P.C.W: Where did civilization begin? What directions did it spread? How was development affected by the presence of working magic? The presence of non-human races (if any)? The actions of gods?R.R: Civilisation began in Baosahrei, and spread over the sea to the other peninsulas. Gradually, assisted by the gods, humans discovered that the three peninsulas were linked. In the days of the Kîhul Empire, many explorers attempted to reach the North Pole. It was achieved in 1998 FK. The southern continent, Kordandar/Cuytantal, is less civilised (though the two empires have sizable colonies on it), and it is where Cruojûmâî comes from. His island is raised five hundred miles off its shores.
P.C.W: Which peoples/countries/races have, over the centuries, fought, been allies, traded, or traditionally been rivals? Where are such old events still important - still causing hard feelings?R.R: Chungan and Nidhota, the two great empires of the present time, were never at war with each other, but Chungan has sometimes been in disputes with its neighbours over borders, most recently with Olyonav to the south in 2295. This causes problems when Chungan is invaded in mid-2378, and Olyonav sticks to its guns and does not allow refugees until it becomes more than necessary.
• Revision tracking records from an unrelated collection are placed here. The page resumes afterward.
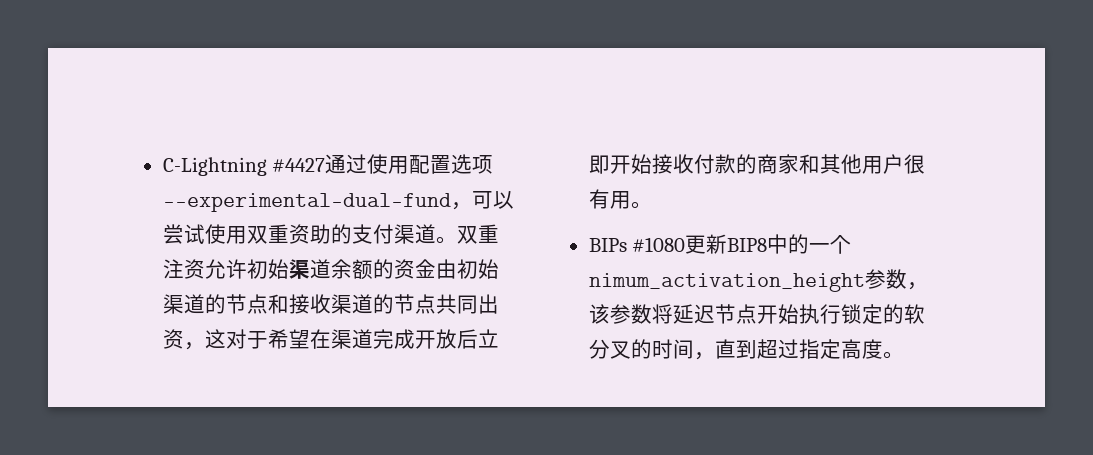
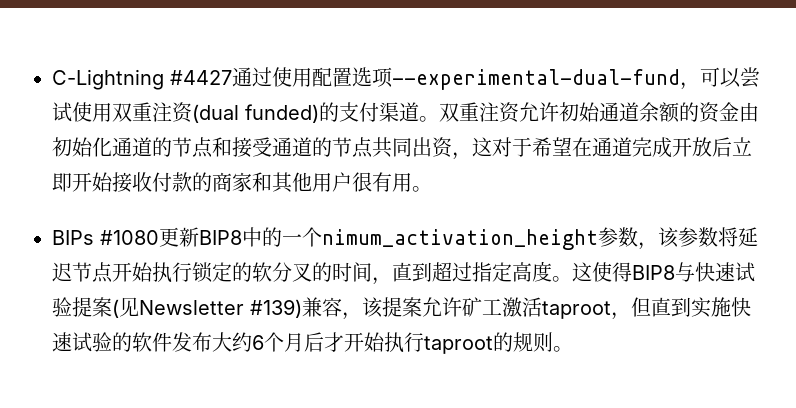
[288,224,331,244] 资助 -> [152,102,319,123] 注资(dual funded)
[288,259,310,279] 渠 -> [599,102,619,122] 通
[162,294,184,314] 渠 -> [92,137,132,157] 化通
[309,294,352,314] 收渠 -> [252,137,292,157] 受通
[330,329,352,349] 渠 -> [592,137,612,157] 通
(904, 355) none -> [572,262,755,282] [52,297,751,320] [52,332,573,354] 这使得BIP8与快速试验提案(见Newsletter #139)兼容，该提案允许矿工激活taproot，但直到实施快速试验的软件发布大约6个月后才开始执行taproot的规则。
Even then, it is only possible through Nidhota’s intervention, in which Niloc has a hand.
P.C.W: Which peoples/countries/races have been in conflict, allied, etc. in the *recent* past? Why? When and why were the most recent wars? Who won?R.R: Ũna is presently in a state of relative peace that has lasted for the better part of a century. There have been occasional flare-ups, notably the revolution in Jatpass in 2319 and the border dispute between Chungan and Olyonav in 2295; but even these are as distant from today as the Great Depression.
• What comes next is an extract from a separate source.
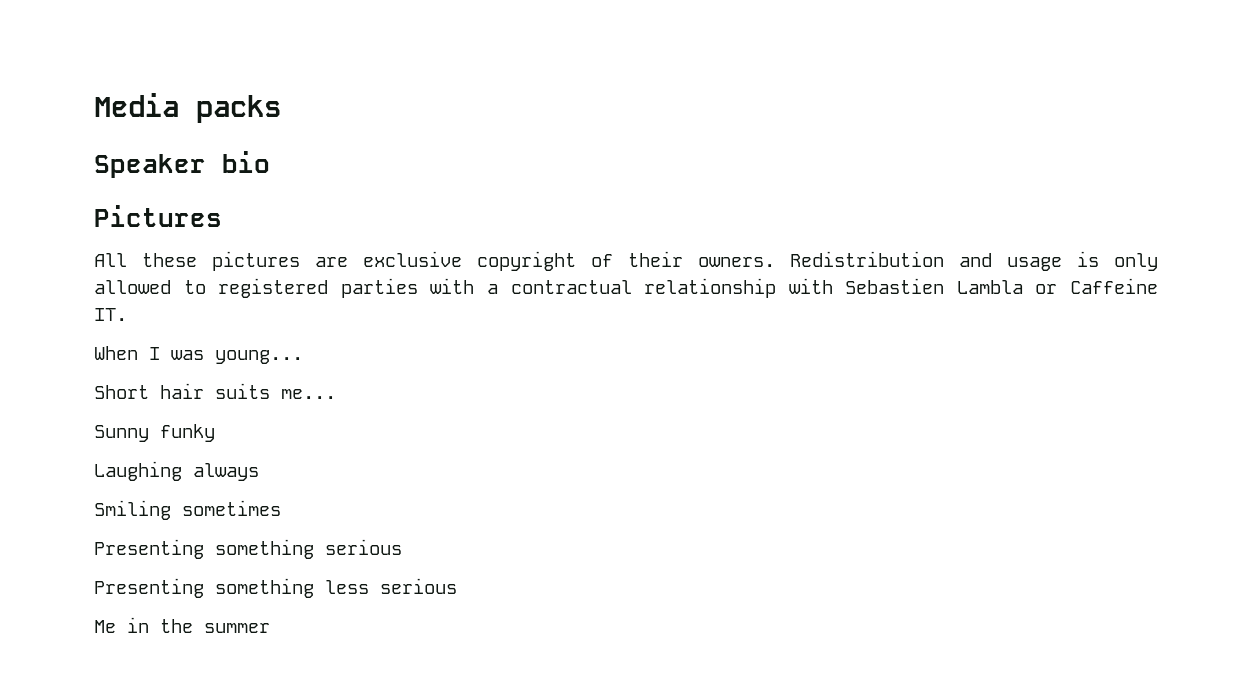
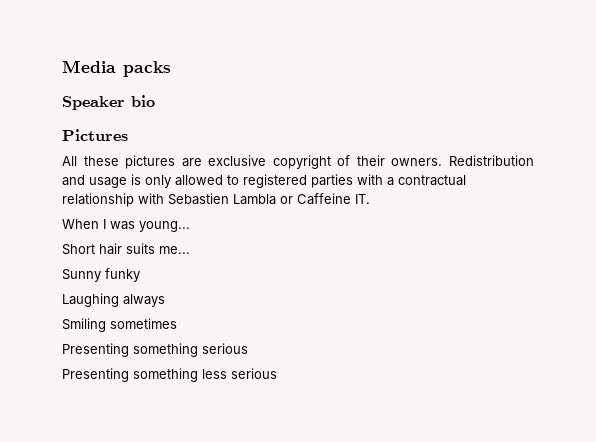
[94,617,270,633] // Me in the summer -> (277, 373) none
P.C.W: Which peoples/etc. are considered the most civilized? Which are most technologically advanced? Most magically advanced? Least advanced?R.R: Most cultures are on a level footing; Nidhota and Sinõdla in general is considered the most civilised area. Nidhota is also the technological and magickal leader of the world.
P.C.W: Is there a single, generally accepted calendar (including time measurements like hours and minutes) or do different countries, peoples, races, etc. have different ones?R.R: Most countries count years from different dates, such as their founding, though some smaller and younger nations count by the Nidhotan or Chungando dating system.
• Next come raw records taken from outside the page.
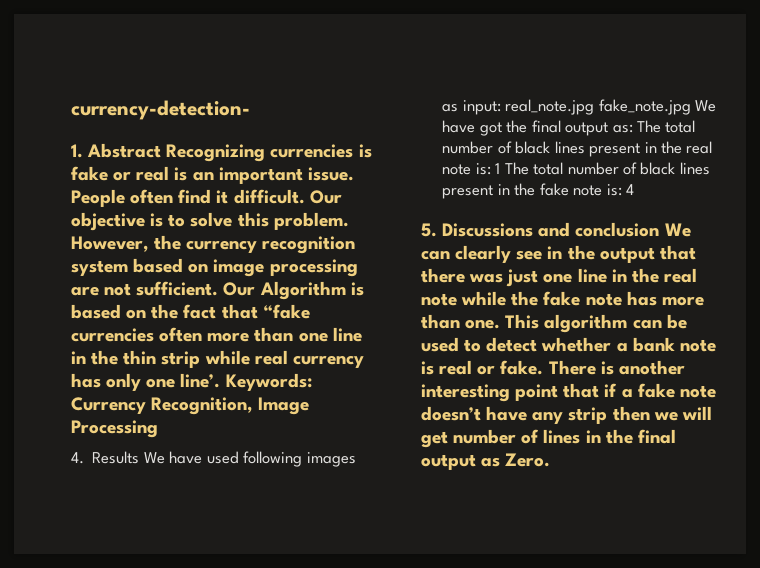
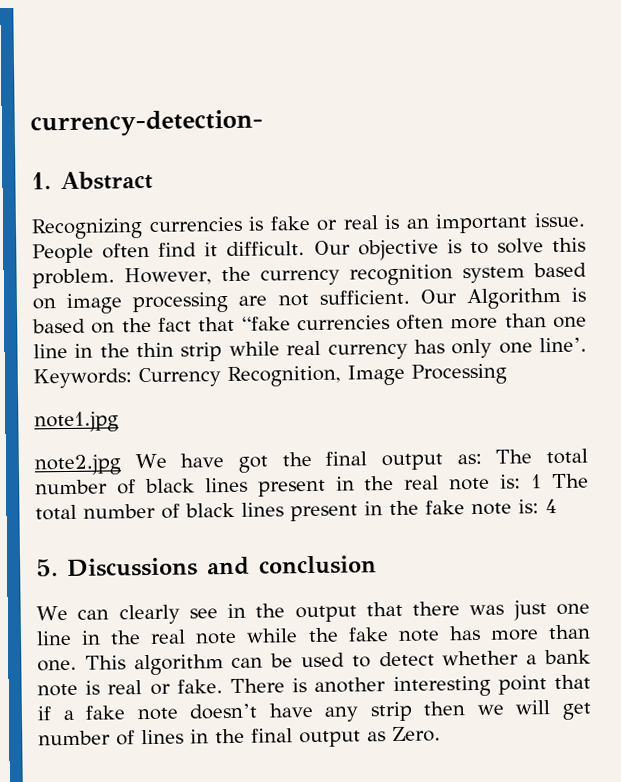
(162, 150) none -> (153, 180) //
[71,451,356,467] [442,99,691,115] 4. Results We have used following images as input: real_note.jpg fake_note.jpg -> [34,411,119,433] [34,454,122,476] note1.jpg // note2.jpg
(660, 229) none -> (377, 565) //

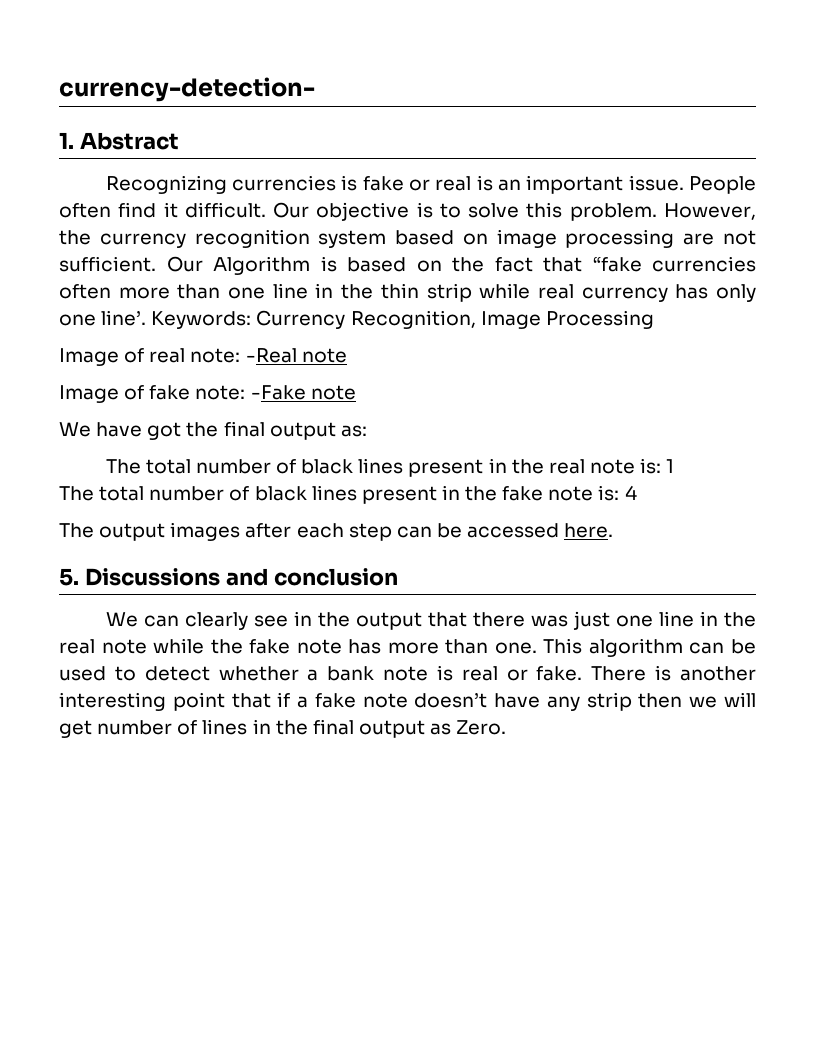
[34,411,119,433] [34,454,122,476] note1.jpg // note2.jpg -> [59,348,347,366] [59,385,356,403] Image of real note: -Real note // Image of fake note: -Fake note //
(482, 459) none -> (367, 431) //
(543, 481) none -> (675, 466) //
(557, 506) none -> [59,522,614,541] // The output images after each step can be accessed here.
P.C.W: How many languages are there? Which ones are related (as the Romance languages are) and why? Which languages borrow words or phrases from other languages? Which is likely to be most widely spoken? Why?R.R: Tacretta is widely spoken outside Nidhota, though many traders also know Chungando, and on Kyortolzer and in many places in the heartland, Chungando is the second-language of choice. Both Chungando and Tacretta are descended from the Old Imperial Takredr, the tongue of the Kîhul Emperors. Many smaller nations speak languages descended from barbarian tongues, not related to Takredr.
P.C.W: Is there a ‘trade language’ that facilitates commerce between countries that don’t speak the same tongue? Is there a ‘universal language’ spoken by educated or noble persons (or magicians), as Latin was in the Middle Ages?R.R: There is a magickal language, learned from the gods. It is called Palonno, and is unrelated to any human language. As anyone who can work magick knows at least a smattering of this language, it is occasionally used as a language of trade. More commonly, however, Tacretta or Chungando are trade languages, and Palonno is used as a high language of state. It has not changed over the millennia, as the gods have not changed.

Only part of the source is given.